(Front-end code edit data)

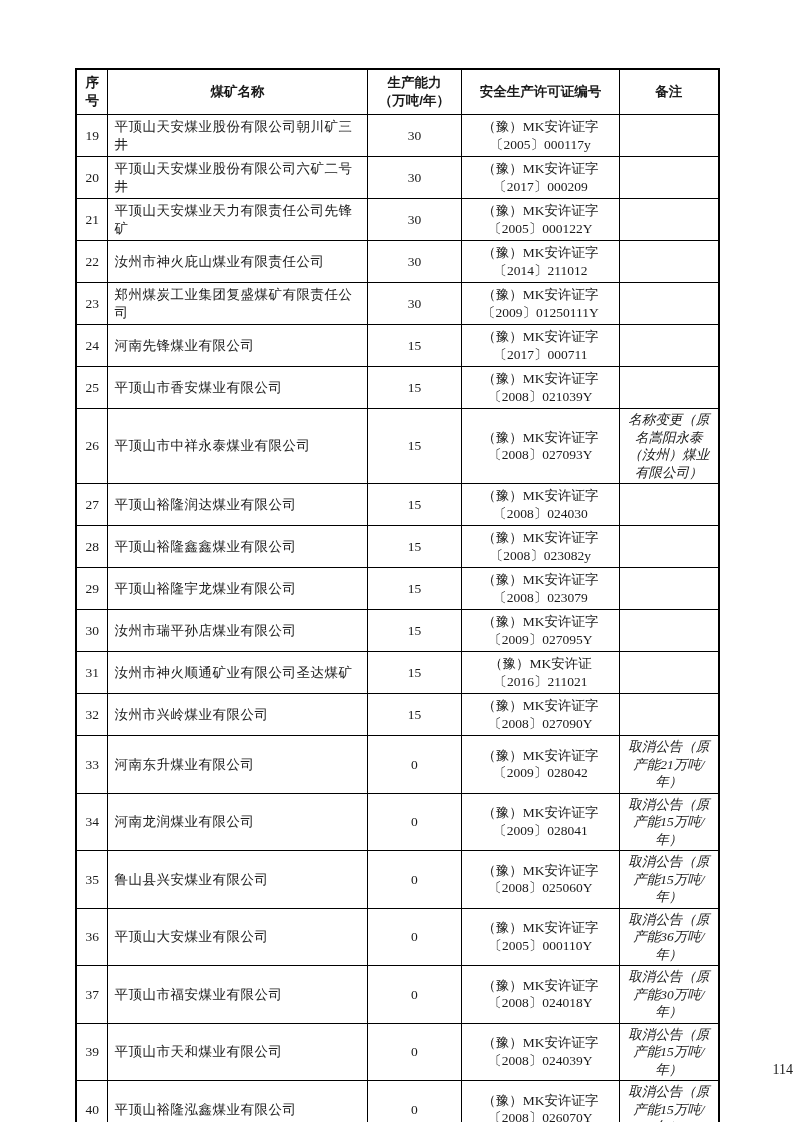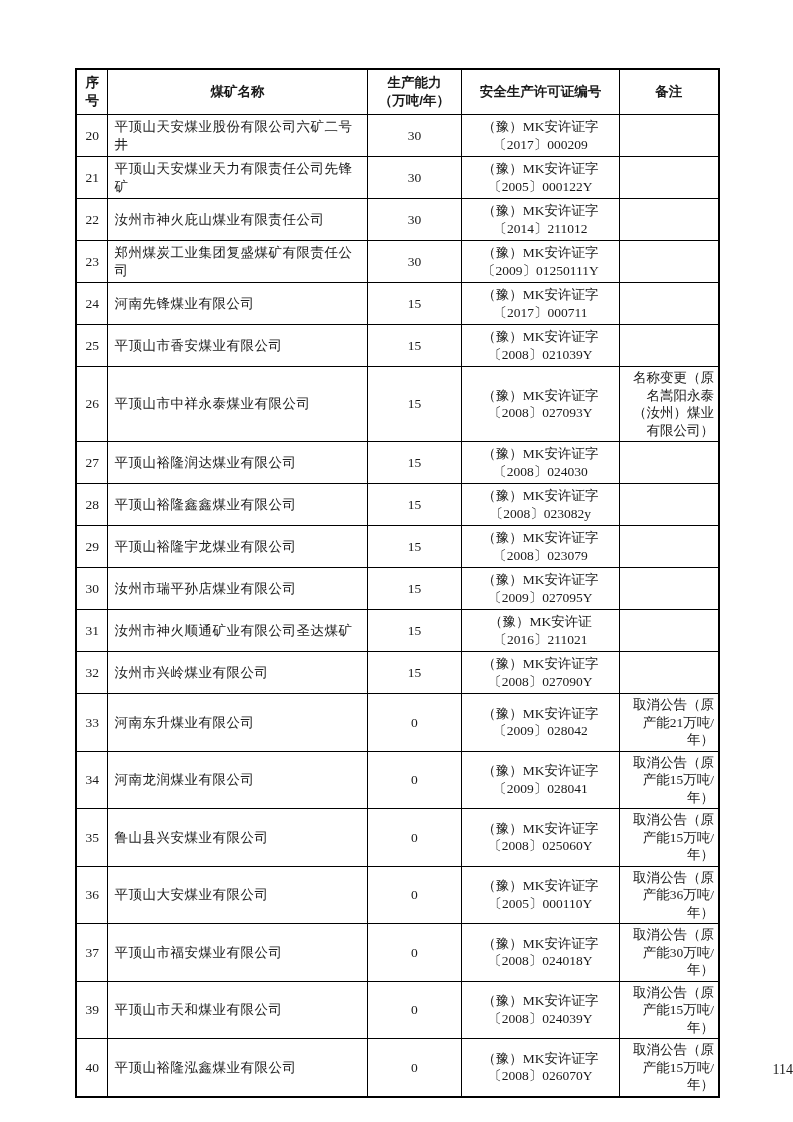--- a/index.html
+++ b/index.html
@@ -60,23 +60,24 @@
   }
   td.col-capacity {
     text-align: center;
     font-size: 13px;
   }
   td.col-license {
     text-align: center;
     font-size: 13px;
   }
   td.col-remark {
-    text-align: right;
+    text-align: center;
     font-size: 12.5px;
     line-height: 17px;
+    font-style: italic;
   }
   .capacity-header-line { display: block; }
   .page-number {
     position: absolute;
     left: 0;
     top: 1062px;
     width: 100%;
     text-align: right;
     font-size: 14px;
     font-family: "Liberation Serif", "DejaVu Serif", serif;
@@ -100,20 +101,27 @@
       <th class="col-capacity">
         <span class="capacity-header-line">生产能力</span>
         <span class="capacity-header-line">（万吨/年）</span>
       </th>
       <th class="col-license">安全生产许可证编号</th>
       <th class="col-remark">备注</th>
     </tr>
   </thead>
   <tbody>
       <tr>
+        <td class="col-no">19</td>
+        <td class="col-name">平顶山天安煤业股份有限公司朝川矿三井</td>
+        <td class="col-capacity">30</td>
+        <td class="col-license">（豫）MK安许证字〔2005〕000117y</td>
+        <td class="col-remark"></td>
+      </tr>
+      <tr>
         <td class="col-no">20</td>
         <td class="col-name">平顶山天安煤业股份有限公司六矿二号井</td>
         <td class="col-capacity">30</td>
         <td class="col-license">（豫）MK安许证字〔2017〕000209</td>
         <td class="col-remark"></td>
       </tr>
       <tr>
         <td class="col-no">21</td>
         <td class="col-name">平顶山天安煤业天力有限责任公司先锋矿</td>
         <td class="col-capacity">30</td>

* Task description
Could you set down every record above word for word, leaving out the pictures?

* Exercise solution
--- a/index.html
+++ b/index.html
@@ -60,23 +60,24 @@
   }
   td.col-capacity {
     text-align: center;
     font-size: 13px;
   }
   td.col-license {
     text-align: center;
     font-size: 13px;
   }
   td.col-remark {
-    text-align: right;
+    text-align: center;
     font-size: 12.5px;
     line-height: 17px;
+    font-style: italic;
   }
   .capacity-header-line { display: block; }
   .page-number {
     position: absolute;
     left: 0;
     top: 1062px;
     width: 100%;
     text-align: right;
     font-size: 14px;
     font-family: "Liberation Serif", "DejaVu Serif", serif;
@@ -100,20 +101,27 @@
       <th class="col-capacity">
         <span class="capacity-header-line">生产能力</span>
         <span class="capacity-header-line">（万吨/年）</span>
       </th>
       <th class="col-license">安全生产许可证编号</th>
       <th class="col-remark">备注</th>
     </tr>
   </thead>
   <tbody>
       <tr>
+        <td class="col-no">19</td>
+        <td class="col-name">平顶山天安煤业股份有限公司朝川矿三井</td>
+        <td class="col-capacity">30</td>
+        <td class="col-license">（豫）MK安许证字〔2005〕000117y</td>
+        <td class="col-remark"></td>
+      </tr>
+      <tr>
         <td class="col-no">20</td>
         <td class="col-name">平顶山天安煤业股份有限公司六矿二号井</td>
         <td class="col-capacity">30</td>
         <td class="col-license">（豫）MK安许证字〔2017〕000209</td>
         <td class="col-remark"></td>
       </tr>
       <tr>
         <td class="col-no">21</td>
         <td class="col-name">平顶山天安煤业天力有限责任公司先锋矿</td>
         <td class="col-capacity">30</td>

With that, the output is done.